Para atrapalhar ainda mais a vida dos parlamentares, o projeto do shopping dentro do Congresso, a custo de R$ 1 bilhão, segue parado. Um shopping só para deputados seria uma mão na roda em Brasília. Se o centro comercial já estivesse em funcionamento, os deputados teriam muito mais coisas para fazer. Poderiam ir à praça de alimentação comer um lanche durante aquelas sessões modorrentas do plenário, por exemplo. Quando fossem acusados de receber dinheiro de propina, poderiam incluir como prova o ingresso do cinema no processo, o que seria um ótimo álibi. Outra opção seria usar o tempo livre, que sobra quando não se está no olho de alguma investigação de corrupção, para comprar ternos novos (dizem que a proposta do shopping não caberia ao Poder Judiciário porque, segundo um magistrado, os juízes têm gosto mais refinado, com preferência por adquirir ternos em Miami).

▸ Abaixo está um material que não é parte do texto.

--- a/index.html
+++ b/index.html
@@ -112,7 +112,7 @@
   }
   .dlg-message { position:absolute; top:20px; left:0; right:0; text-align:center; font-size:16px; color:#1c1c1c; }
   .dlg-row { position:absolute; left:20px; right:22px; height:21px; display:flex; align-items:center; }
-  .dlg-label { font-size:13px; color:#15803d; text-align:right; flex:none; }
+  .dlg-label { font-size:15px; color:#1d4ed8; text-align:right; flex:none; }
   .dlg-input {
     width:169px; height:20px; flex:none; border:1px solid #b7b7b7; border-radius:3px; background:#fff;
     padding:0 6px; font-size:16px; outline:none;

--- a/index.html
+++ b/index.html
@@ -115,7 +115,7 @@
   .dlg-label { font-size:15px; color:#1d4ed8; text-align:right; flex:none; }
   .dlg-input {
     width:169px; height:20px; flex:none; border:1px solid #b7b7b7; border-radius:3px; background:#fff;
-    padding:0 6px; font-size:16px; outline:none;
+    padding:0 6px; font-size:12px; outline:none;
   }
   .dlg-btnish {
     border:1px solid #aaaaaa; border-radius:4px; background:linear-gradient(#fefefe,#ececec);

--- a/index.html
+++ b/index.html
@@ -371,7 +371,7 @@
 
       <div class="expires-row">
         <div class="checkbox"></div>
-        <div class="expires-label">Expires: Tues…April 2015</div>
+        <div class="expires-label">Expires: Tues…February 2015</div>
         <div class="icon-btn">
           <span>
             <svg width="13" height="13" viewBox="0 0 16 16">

Corre à boca pequena em Brasília que muitos deputados preferem não reclamar. Afinal, alguns colegas estão em situação bem pior

Viagem nesse fim de ano, então, nem pensar para boa parte dos parlamentares. Com a Justiça de olho nas contas no exterior, o momento é de seguir o fluxo da maioria da população, que está economizando porque não tem mesmo, e deixar o dinheiro quieto. Nada de movimentar grana com passagens e hotéis para não dar na cara. Além disso, não dá para curtir a vida enquanto o país pega fogo – principalmente se boa parte dessa chama foi causada por você mesmo.

Portanto, 2015 terá um fim de ano bem mais tranquilo e modesto para os deputados brasileiros. No máximo um resort ali no Caribe, até para dar uma esfriada no noticiário aqui no país. Se a opção for por passar as festas de Natal e ano-novo aqui no Brasil mesmo, a frota da Força Aérea é uma boa maneira de economizar, desde que usada com parcimônia para a imprensa não incomodar depois com manchetes cobrando a devolução do dinheiro.

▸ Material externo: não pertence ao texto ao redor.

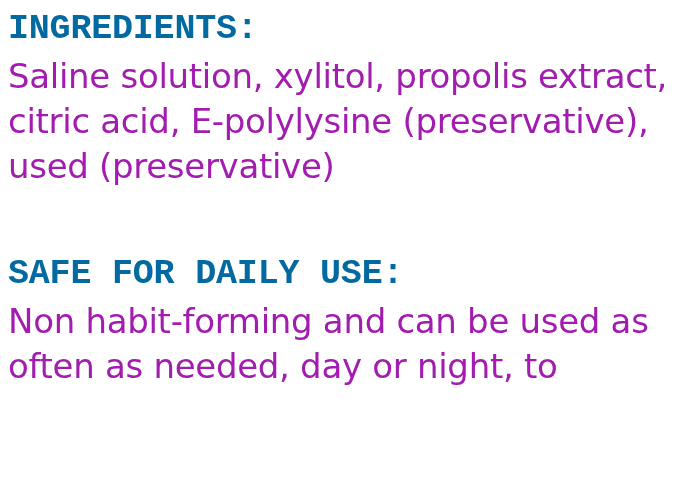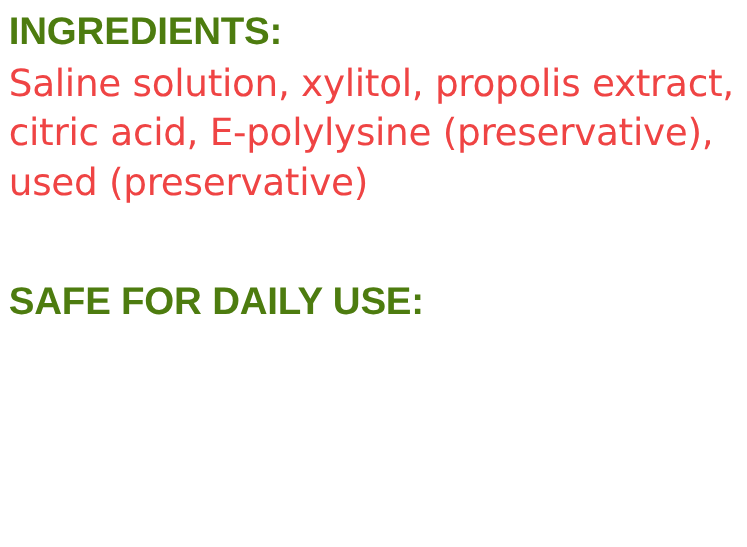--- a/index.html
+++ b/index.html
@@ -28,12 +28,12 @@
     margin-top: 62px;
   }
   .heading {
-    font-family: Liberation Sans, sans-serif;
+    font-family: Liberation Mono, monospace;
     font-weight: 700;
     font-size: 35px;
     line-height: 46px;
     letter-spacing: -0.2px;
-    color: #4d7c0f;
+    color: #0369a1;
     margin: 0 0 2px 0;
     white-space: nowrap;
   }

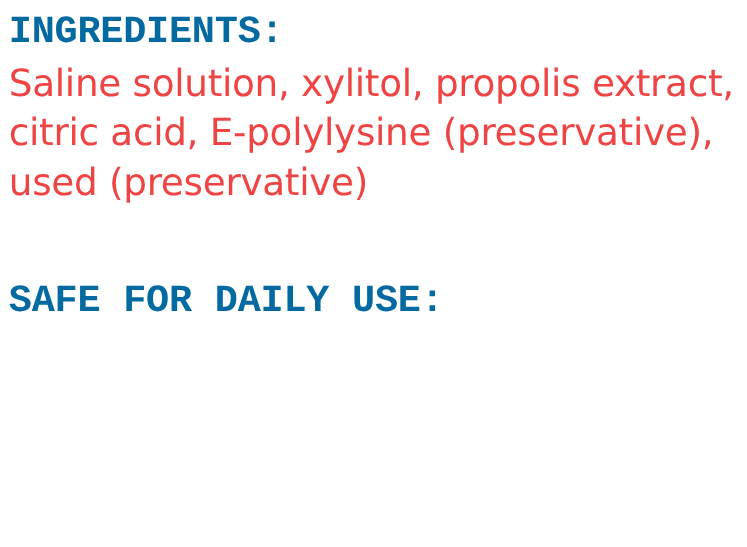--- a/index.html
+++ b/index.html
@@ -43,7 +43,7 @@
     font-size: 34px;
     line-height: 45px;
     letter-spacing: -0.3px;
-    color: #ef4444;
+    color: #a21caf;
     margin: 0;
   }
   .body-text .line {

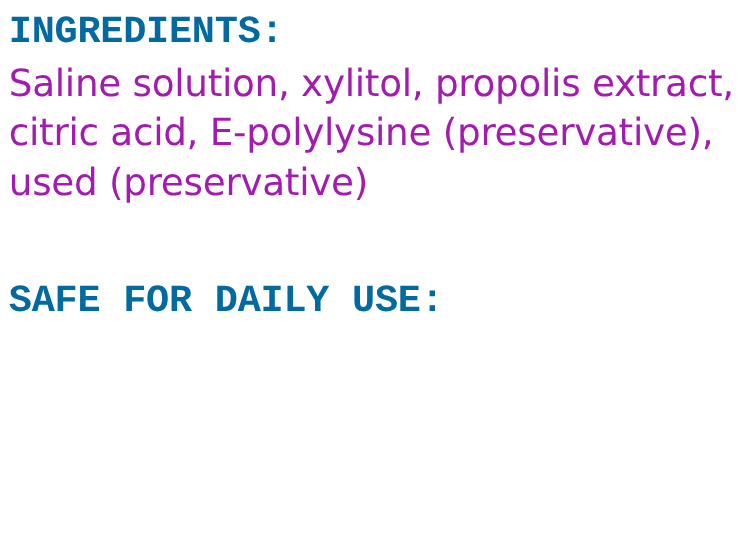--- a/index.html
+++ b/index.html
@@ -68,6 +68,7 @@
   <div class="section">
     <h2 class="heading">SAFE FOR DAILY USE:</h2>
     <p class="body-text">
+      <span class="line">Non habit-forming and can be used as</span>
     </p>
   </div>
 

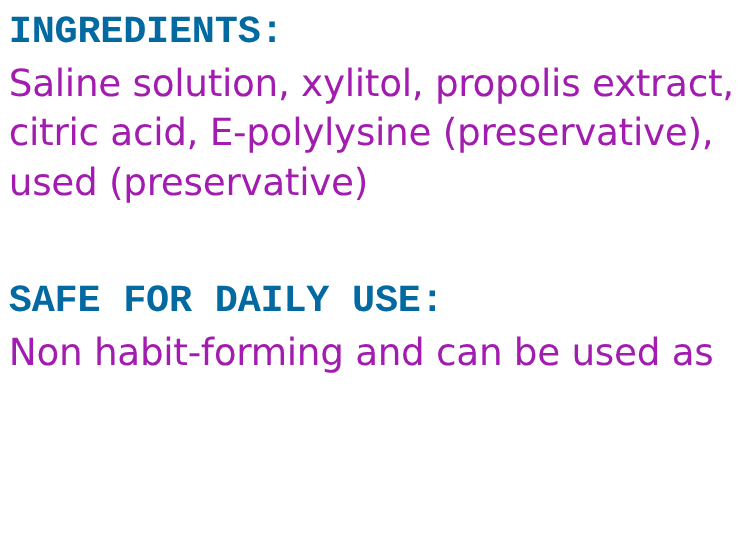--- a/index.html
+++ b/index.html
@@ -69,6 +69,7 @@
     <h2 class="heading">SAFE FOR DAILY USE:</h2>
     <p class="body-text">
       <span class="line">Non habit-forming and can be used as</span>
+      <span class="line">often as needed, day or night, to</span>
     </p>
   </div>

Sem contar que não anda nada fácil hoje em dia fazer câmbio de moeda para viajar. Com tantos doleiros presos, está difícil arranjar alguém de confiança que troque uns reaizinhos por dólares, coisa pouca, duas ou três malas de dinheiro, se tanto. Quantia suficiente só para pôr o pé no mar e pegar um sol nas Ilhas Cayman ou comprar um chocolatinho na Suíça.

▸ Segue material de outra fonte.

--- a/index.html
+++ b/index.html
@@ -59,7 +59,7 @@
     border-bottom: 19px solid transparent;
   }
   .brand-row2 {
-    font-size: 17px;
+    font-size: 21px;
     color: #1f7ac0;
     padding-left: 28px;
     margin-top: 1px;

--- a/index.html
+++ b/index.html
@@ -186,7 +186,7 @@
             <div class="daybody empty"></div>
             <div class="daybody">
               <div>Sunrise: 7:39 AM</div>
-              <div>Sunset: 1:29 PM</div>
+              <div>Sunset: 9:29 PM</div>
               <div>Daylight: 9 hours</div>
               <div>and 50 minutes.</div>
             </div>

Mas, apesar desse cenário, corre à boca pequena em Brasília que muitos deputados preferem não reclamar. Afinal, alguns colegas estão em situação bem pior, forçados a economizar ainda mais nesse fim de ano: vão passar Natal e réveillon em quartos simples, sem ar-condicionado e tevê a cabo, dividindo beliches com outros hóspedes e com refeições que passam bem longe de ter a assinatura de um chef.